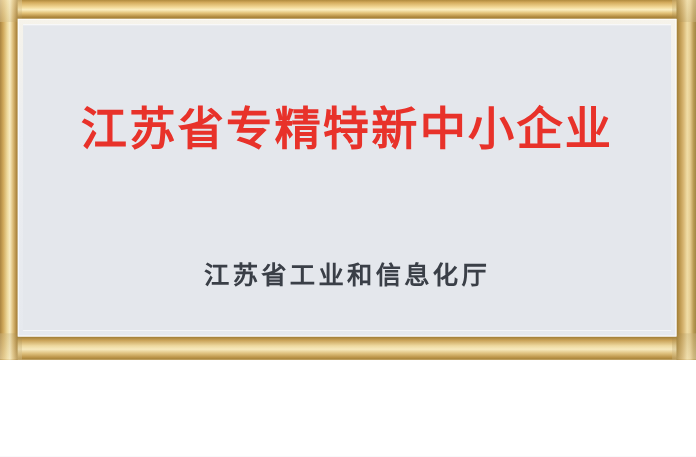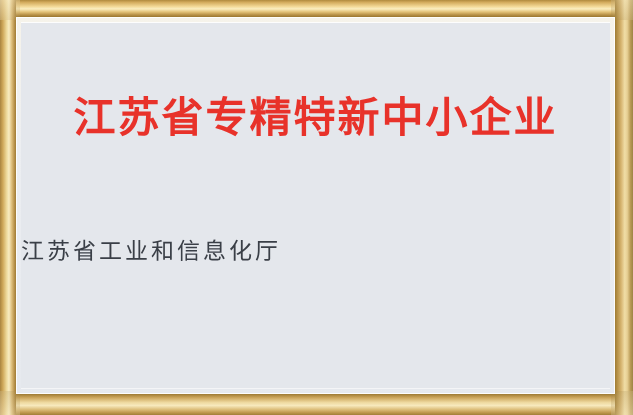"江苏省专精特新中小企业" .plaque { height: 415px -> 327px }
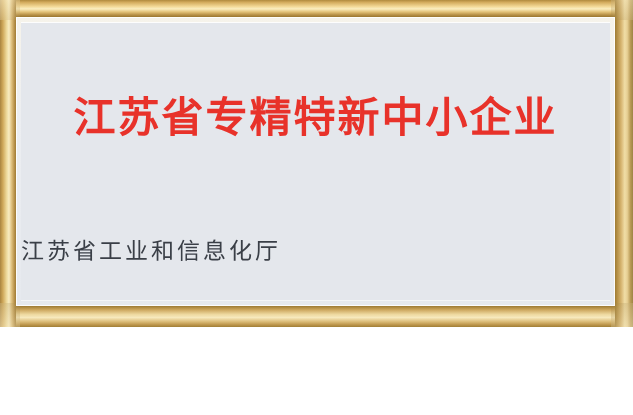"江苏省工业和信息化厅" .subtitle { font-weight: normal -> bold; text-align: none -> center }
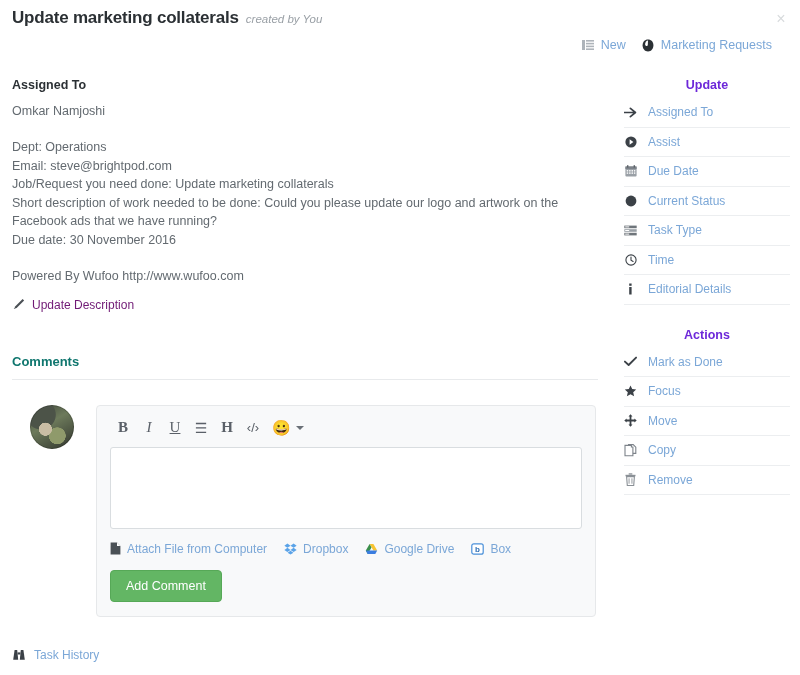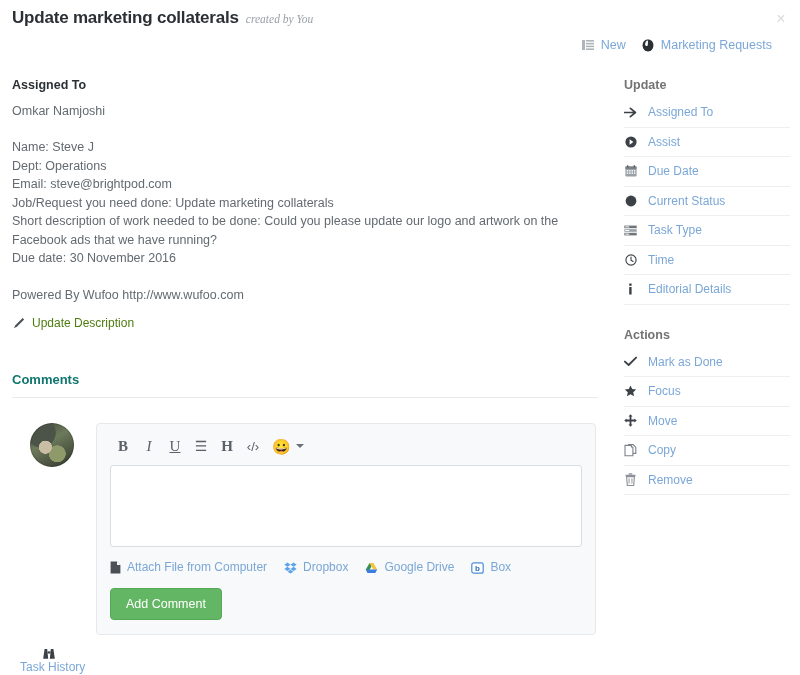"created by You" .created-by { font-family: Liberation Serif, serif -> none }
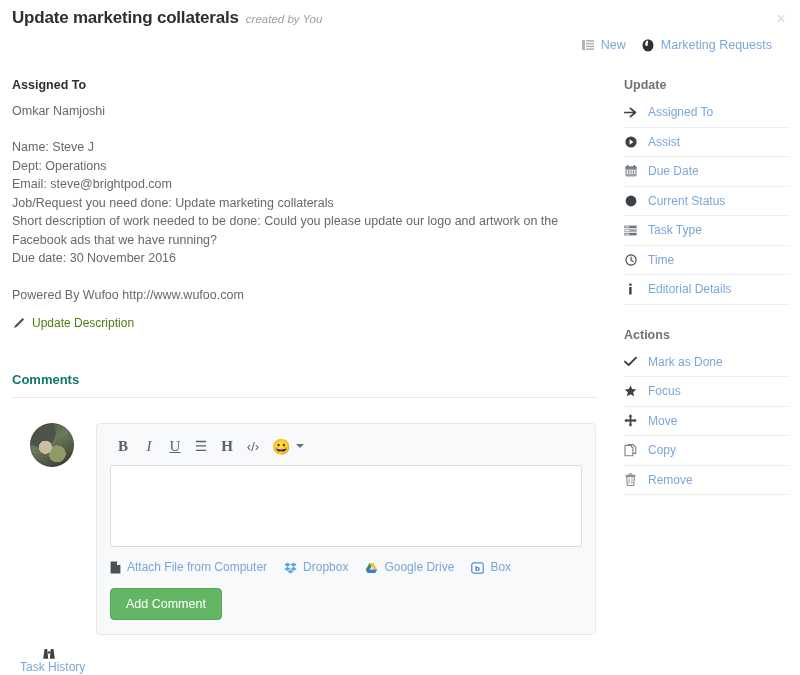"Update" .side h4 { color: #737373 -> #6d28d9; text-align: none -> center }
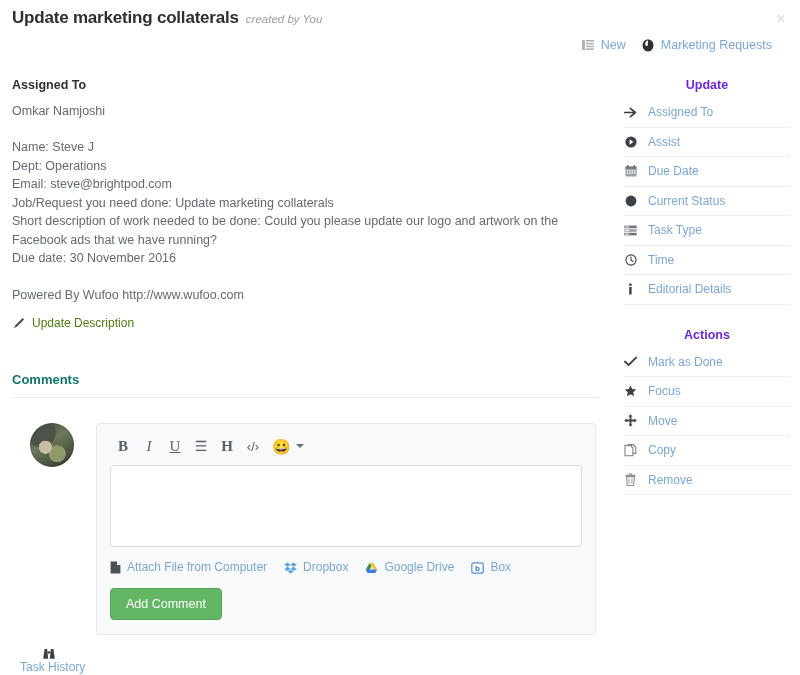"Name: Steve J" p { html: <p>Name: Steve J</p> -> none }
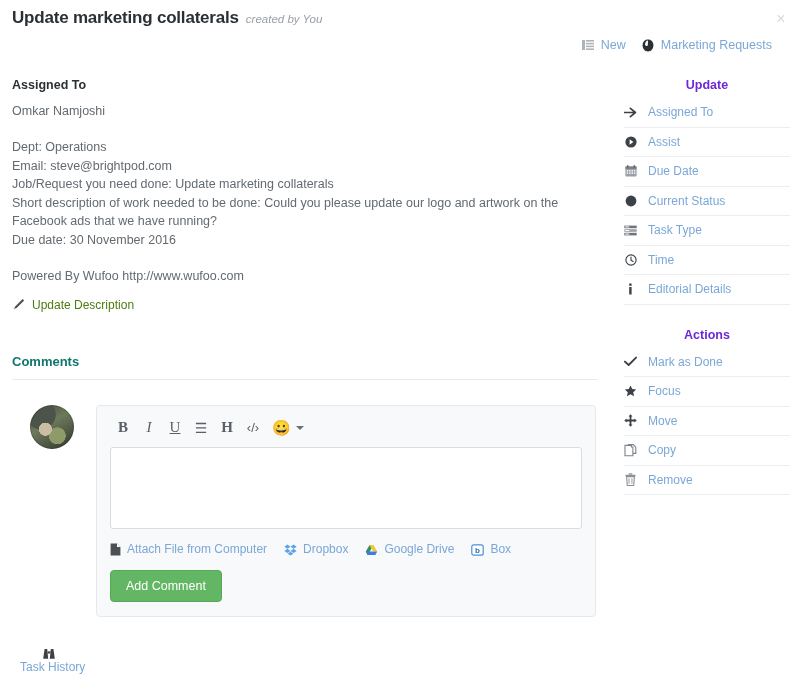"Update Description" .upd-desc a { color: #4d7c0f -> #701a75 }
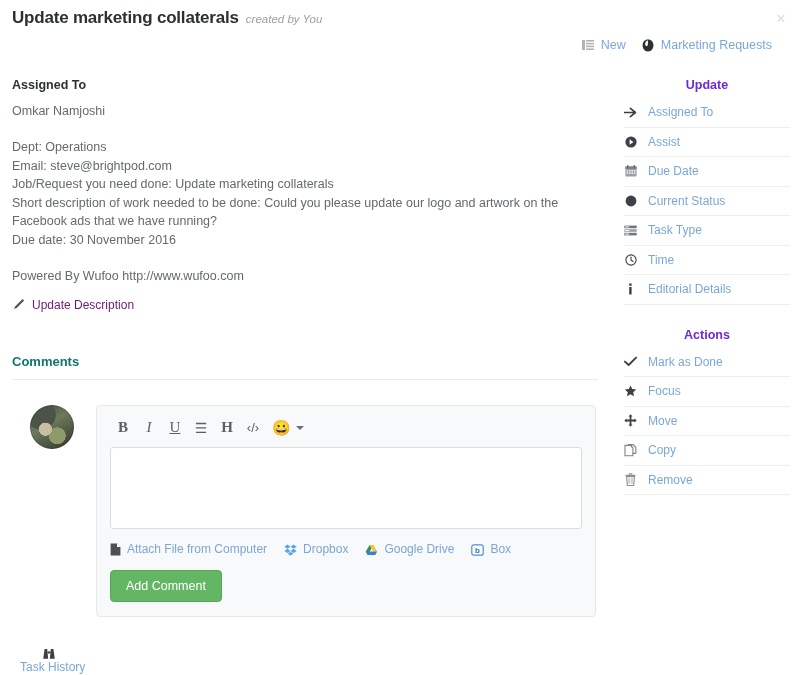"Attach File from Computer" .attach-item { align-items: flex-end -> center }
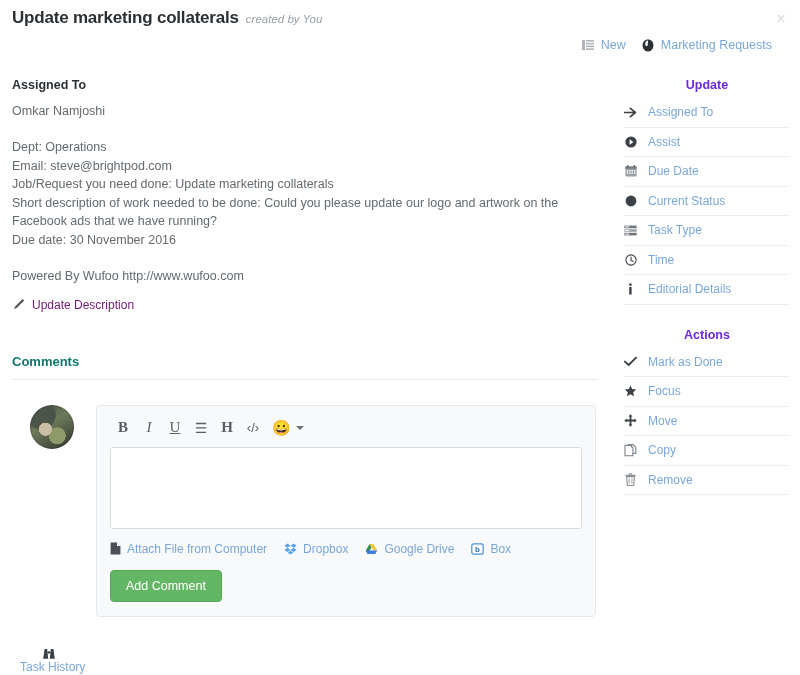"Task History" .task-history { flex-direction: column -> none }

● How to complete this task: Copy out all the records exactly as they read, and omit the pictures.

● Solution to the problem:
"江苏省专精特新中小企业" .plaque { height: 415px -> 327px }
"江苏省工业和信息化厅" .subtitle { font-weight: normal -> bold; text-align: none -> center }
"created by You" .created-by { font-family: Liberation Serif, serif -> none }
"Update" .side h4 { color: #737373 -> #6d28d9; text-align: none -> center }
"Name: Steve J" p { html: <p>Name: Steve J</p> -> none }
"Update Description" .upd-desc a { color: #4d7c0f -> #701a75 }
"Attach File from Computer" .attach-item { align-items: flex-end -> center }
"Task History" .task-history { flex-direction: column -> none }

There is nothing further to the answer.